Exercise description: Each line of the data below that contains "hidden" must be copied.

(Data extracted from a collection)
§ §

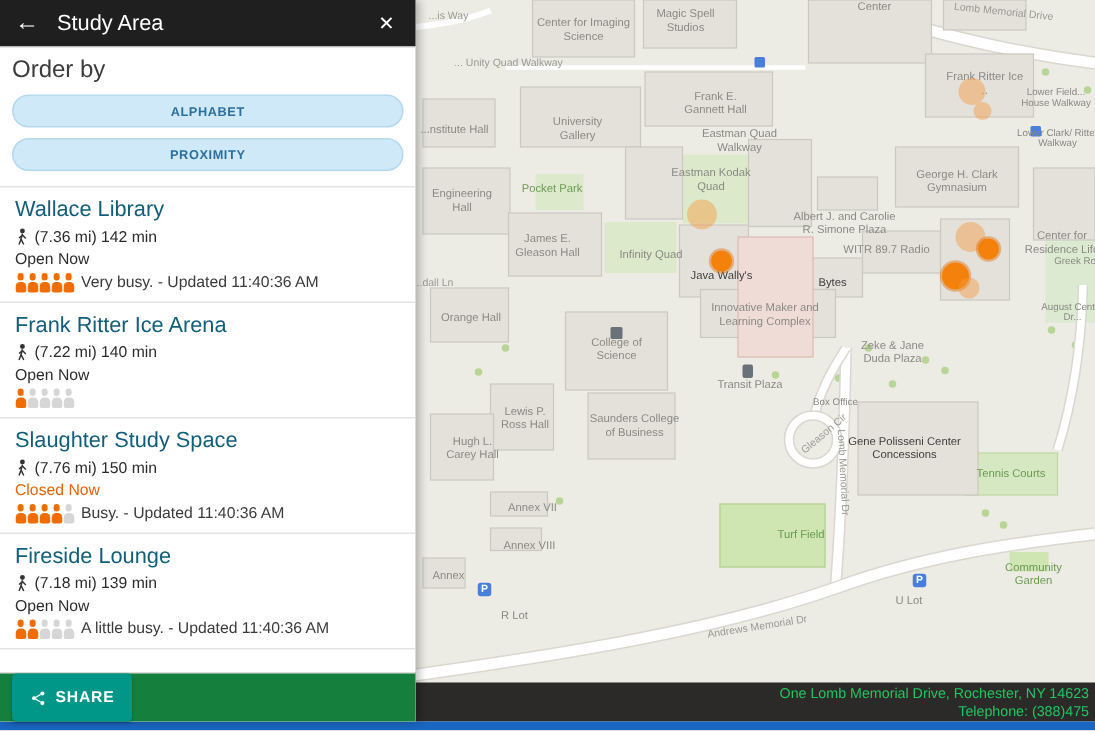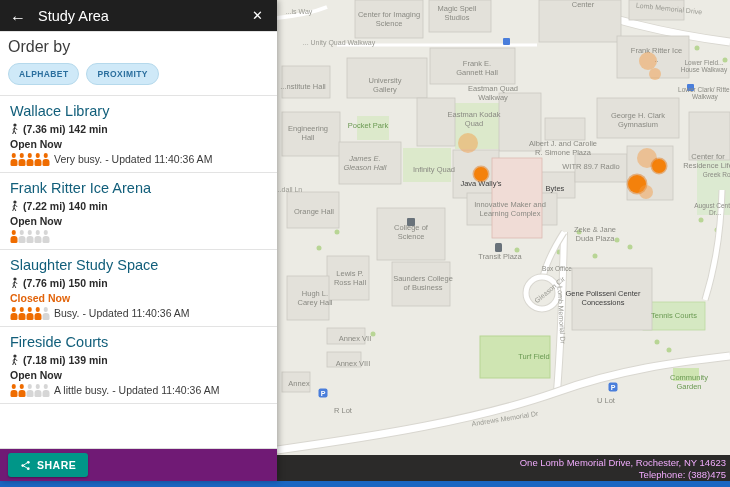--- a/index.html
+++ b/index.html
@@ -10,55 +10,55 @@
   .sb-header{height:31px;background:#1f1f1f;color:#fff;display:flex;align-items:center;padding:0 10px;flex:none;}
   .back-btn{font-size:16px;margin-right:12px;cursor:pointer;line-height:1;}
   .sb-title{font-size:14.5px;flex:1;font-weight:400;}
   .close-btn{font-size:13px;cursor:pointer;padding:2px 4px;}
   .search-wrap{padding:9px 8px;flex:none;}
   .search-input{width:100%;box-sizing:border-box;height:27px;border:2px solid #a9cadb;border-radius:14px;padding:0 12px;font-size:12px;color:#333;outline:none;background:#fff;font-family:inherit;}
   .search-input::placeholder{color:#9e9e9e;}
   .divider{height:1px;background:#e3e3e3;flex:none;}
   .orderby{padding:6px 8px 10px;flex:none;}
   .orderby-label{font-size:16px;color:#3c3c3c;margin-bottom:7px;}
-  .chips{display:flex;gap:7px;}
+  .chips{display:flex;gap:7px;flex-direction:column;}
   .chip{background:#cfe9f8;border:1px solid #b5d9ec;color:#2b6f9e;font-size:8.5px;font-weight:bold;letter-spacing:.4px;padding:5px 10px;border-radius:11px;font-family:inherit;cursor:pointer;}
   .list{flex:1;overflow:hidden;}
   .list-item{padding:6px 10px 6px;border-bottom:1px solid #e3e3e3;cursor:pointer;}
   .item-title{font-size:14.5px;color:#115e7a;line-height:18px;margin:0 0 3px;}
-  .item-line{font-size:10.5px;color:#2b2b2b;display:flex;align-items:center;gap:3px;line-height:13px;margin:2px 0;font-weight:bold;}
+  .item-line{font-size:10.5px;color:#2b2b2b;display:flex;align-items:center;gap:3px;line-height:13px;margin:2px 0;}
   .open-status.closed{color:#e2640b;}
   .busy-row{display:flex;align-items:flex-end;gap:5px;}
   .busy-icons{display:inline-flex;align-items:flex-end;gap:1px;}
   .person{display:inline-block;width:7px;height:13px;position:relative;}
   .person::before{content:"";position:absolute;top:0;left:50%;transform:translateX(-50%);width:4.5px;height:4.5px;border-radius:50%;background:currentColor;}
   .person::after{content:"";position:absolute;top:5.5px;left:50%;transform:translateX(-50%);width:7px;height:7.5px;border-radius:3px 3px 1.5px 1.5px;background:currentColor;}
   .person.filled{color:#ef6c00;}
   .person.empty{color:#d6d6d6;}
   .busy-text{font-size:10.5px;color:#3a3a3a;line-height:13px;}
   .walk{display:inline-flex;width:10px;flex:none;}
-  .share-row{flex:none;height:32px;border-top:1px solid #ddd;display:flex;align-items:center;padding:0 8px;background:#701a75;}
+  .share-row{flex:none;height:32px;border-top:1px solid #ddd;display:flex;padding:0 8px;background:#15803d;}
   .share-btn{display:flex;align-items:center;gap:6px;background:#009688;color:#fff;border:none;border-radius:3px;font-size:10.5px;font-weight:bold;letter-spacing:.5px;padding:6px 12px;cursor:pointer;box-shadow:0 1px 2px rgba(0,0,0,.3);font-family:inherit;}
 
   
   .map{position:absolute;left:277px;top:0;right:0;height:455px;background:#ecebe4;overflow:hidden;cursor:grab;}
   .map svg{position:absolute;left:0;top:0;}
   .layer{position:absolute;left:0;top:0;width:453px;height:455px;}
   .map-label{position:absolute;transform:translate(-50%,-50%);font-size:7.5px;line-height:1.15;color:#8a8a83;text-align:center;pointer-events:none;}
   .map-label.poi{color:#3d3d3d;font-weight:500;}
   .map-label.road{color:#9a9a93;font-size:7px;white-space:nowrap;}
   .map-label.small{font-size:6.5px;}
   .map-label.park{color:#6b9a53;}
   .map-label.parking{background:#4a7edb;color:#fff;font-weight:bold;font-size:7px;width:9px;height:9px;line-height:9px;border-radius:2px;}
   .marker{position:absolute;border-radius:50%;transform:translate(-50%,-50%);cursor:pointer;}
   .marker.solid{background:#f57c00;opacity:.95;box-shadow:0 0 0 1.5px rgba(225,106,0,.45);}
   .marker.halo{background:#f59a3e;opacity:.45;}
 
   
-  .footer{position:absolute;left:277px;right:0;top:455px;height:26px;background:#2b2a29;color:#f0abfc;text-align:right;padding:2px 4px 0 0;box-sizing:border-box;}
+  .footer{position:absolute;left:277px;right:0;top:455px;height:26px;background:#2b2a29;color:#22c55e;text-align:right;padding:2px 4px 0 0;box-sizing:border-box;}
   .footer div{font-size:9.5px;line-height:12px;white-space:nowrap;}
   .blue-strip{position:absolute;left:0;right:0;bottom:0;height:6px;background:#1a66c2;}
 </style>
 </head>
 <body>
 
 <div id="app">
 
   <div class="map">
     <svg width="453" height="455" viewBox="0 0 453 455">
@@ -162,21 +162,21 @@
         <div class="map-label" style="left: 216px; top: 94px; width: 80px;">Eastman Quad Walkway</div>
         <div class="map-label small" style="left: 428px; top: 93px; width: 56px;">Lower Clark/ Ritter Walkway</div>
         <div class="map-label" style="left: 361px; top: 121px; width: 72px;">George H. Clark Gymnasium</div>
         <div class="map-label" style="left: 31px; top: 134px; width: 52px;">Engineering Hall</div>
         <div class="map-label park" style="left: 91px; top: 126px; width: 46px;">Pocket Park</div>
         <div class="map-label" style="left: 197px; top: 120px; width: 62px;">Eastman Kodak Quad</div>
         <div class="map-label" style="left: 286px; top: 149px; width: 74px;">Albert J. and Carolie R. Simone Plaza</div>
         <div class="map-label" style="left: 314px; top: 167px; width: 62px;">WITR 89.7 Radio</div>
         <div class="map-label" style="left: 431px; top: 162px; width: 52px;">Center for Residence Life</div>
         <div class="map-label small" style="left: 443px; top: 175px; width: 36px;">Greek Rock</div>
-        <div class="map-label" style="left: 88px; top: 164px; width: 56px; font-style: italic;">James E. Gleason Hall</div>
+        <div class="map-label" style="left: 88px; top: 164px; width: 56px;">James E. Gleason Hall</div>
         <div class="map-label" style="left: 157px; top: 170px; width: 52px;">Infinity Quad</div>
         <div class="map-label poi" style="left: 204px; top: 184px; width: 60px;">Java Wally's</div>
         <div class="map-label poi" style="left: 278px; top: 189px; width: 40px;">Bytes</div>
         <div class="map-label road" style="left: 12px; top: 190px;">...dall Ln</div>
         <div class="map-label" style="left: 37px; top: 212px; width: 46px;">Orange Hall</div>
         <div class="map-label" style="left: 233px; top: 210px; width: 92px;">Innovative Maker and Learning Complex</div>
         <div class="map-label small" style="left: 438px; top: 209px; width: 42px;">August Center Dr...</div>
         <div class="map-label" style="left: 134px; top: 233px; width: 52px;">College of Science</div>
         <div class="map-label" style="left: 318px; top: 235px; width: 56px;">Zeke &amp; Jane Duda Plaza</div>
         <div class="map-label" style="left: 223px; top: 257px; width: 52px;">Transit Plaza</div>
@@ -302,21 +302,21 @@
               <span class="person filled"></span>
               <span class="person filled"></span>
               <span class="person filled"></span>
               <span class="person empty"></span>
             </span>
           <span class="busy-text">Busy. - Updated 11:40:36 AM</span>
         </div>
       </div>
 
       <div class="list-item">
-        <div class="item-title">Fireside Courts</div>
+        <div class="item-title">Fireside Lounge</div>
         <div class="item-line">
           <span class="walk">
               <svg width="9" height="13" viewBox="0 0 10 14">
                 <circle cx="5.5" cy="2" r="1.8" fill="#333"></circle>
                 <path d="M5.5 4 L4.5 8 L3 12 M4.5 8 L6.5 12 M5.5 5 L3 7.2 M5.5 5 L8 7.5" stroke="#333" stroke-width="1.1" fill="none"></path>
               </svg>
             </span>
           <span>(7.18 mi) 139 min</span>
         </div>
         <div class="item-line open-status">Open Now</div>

§ §

Answer to this problem:
   .list{flex:1;overflow:hidden;}
   .map{position:absolute;left:277px;top:0;right:0;height:455px;background:#ecebe4;overflow:hidden;cursor:grab;}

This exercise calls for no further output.